Ya da “ya sev, ya terk et” demek ise artık yobazlığın geldiği son noktayı işaret eder… Yaşamı bir bütün olarak görmek ve engellerimiz yaşamımızı kısıtlayan çaresizliklerimiz olmasın. Ancak daha kötüsü ırkçılık söylemlerinden beslenen nefret söylemleridir. İnsan olarak birbirimizi karşıtlıklarımızla, çıkarsız sevmek zorunda olduğumuzu bilmek ve ona uygun davranış göstermek çağın doğru yaklaşımıdır…
“En çok anlamak yoruyor bizi. Yaşamak düşünmemektir.” Sanırım birçok insan bu duygu ve düşünce içinde zamanını dolduruyor.
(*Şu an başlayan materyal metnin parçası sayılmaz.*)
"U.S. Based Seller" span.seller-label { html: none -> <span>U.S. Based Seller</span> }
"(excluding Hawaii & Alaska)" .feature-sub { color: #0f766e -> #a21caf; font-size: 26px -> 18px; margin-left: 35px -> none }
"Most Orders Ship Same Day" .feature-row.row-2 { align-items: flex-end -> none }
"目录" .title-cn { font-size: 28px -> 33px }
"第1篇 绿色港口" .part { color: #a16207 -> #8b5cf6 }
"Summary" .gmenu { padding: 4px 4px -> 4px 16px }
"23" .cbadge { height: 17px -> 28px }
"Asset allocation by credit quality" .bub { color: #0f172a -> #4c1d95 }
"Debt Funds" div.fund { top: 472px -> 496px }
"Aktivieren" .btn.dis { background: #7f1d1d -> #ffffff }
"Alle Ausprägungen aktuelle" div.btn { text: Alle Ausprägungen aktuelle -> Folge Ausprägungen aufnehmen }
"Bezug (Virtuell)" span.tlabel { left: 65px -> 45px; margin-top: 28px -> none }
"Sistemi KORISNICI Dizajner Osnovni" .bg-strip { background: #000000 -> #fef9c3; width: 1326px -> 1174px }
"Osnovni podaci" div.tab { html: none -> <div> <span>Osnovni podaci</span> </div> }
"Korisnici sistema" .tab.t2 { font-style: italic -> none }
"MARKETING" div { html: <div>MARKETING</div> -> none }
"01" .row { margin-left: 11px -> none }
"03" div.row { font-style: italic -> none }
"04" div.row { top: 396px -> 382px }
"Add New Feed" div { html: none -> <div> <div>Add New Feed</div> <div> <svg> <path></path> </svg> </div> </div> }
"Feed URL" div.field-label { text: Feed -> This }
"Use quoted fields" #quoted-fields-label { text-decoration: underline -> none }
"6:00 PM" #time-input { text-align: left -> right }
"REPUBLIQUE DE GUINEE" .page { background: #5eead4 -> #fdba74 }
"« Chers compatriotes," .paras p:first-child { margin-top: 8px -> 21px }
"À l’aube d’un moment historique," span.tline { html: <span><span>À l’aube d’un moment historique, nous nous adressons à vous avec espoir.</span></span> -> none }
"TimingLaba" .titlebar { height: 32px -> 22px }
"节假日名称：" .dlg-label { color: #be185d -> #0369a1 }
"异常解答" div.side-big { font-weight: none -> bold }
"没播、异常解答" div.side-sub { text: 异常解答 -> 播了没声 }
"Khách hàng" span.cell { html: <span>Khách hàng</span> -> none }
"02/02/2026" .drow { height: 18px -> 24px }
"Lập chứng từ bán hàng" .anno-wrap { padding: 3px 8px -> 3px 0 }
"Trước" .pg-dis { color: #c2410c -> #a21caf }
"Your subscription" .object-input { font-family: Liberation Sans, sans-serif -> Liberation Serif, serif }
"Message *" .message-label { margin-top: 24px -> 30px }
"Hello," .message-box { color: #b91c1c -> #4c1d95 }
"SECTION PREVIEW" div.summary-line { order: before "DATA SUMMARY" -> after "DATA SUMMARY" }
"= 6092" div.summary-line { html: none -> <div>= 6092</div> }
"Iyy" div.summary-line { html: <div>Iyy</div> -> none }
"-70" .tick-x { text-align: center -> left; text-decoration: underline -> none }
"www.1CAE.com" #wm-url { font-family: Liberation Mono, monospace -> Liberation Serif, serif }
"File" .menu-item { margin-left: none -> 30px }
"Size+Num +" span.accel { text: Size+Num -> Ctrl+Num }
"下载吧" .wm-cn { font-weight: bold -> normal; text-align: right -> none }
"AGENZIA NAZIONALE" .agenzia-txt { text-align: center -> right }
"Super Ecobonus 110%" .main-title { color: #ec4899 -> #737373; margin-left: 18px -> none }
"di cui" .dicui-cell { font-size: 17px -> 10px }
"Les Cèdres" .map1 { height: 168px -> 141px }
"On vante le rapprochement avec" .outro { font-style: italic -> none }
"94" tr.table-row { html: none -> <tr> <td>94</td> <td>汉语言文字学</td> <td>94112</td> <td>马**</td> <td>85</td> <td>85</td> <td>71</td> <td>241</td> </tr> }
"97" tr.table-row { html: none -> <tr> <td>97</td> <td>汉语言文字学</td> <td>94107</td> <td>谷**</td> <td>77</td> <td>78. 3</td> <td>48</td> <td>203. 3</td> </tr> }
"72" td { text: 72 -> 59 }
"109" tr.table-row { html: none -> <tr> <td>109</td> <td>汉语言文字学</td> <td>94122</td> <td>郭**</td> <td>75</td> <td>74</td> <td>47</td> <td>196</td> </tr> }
Yaşadığımız dünyada nesneler büyüdükçe görüyoruz ki bizler de daha da bölünüp, küçülüyor ve yalnızlaştırılıyoruz. En çok örgütlü olmaya ihtiyaç duyduğumuz anda örgütlü olmayı yani sendikalı veya bir oda üyesi olmayı ve içinde mücadele etmeyi tehlikeli buluyoruz. O zaman da acılar karşısında sıramızı bekliyoruz. Acıları hissetmiyor oluşumuz acının varlığını yok etmiyor. Toplu ulaşım araçlarına binebilmek adına birbirimizi çiğnerken bizleri gökdelenlerin penceresinden keyifle seyreden insanların bakışları karşısında yada kendimizi bu itiş kakış arasında önümüze konan bu değersizleştirmelere karşı hiçbir şey düşünmeden geçip gitmemiz yada çektiğimiz acıdan habersiz oluşumuz çektiğimiz acı veya değersizleştirmeyi ortadan kaldırmıyor. Farkında olmamamız bizim eksikliğimiz tamam da bu eksikliği bilinçle aşamadığımız da sorunlarımızın altında ezilirken sorumlu olanların pişkinlikleri karşısında yine suçluluk duygusunu yaşayan olmak kabul edilir bir durum değildir. Çağdaş dünya bunu kabul etmez. Bizim korkularımız ya da doğduğumuz andan itibaren öğretilen yanlışlar içinde itaat etmeyi doğal bir davranış olarak kabullenmemiz ve içinde bulunduğumuz toplum tarafından da takdir görmek suretiyle ödüllendirilmemiz içine girdiğimiz labirentin çıkmaz sokaklarında acı çekerek boğulmak gibi bir şey olmuş yaşam bizler için… Oysa o labirentlerin duvarlarını yıkmak o kadar kolay ki… Yıkabilsek önümüzde yepyeni seçenekler bizi bekliyor olacak… Daha birkaç gün önce İstanbul’da Kürt genç çocuğumuz ölmeden az önce çektiği fotoğrafında o acının gözyaşlarıyla boğulmuş gözleriyle hepimizi darmadağın etmedi mi.. Ben Kürt ile çıkmam diyen bir söz onu bu hale getirmişti ya da bardağı taşıran o söz olmuştu. Oysa bu ülkede yaşamak hem o kadar kolay hem o kadar zor ki… Bu ülkede insan olmak çok zor… İnsan kalabilmek zor… Birbirimizi sevmemek için nedenler bulup bunun üzerinden dedikodu yapmayı öyle çok seviyoruz ki… Öz-eleştiriden o kadar çok korkuyoruz ki… Unvan için, hak etmediğimiz şeylere sahip olmak için, her yanlışı ya da her şeyi yapan biri olmak, o içimizde ki eziklik fırtınalarının bizi yönetmesi ve sonunda sahip oldum derken ödeyeceğimiz fatura ve üstüne kaybettiklerimiz ile kendi vicdanımızdan uzaklaşmamız ve uzaklaşırken insanlığımızdan utanır hale gelmemiz… Değer miydi… Sorusunun sorgulanmasından hep korkmak… Korkarak yaşamak…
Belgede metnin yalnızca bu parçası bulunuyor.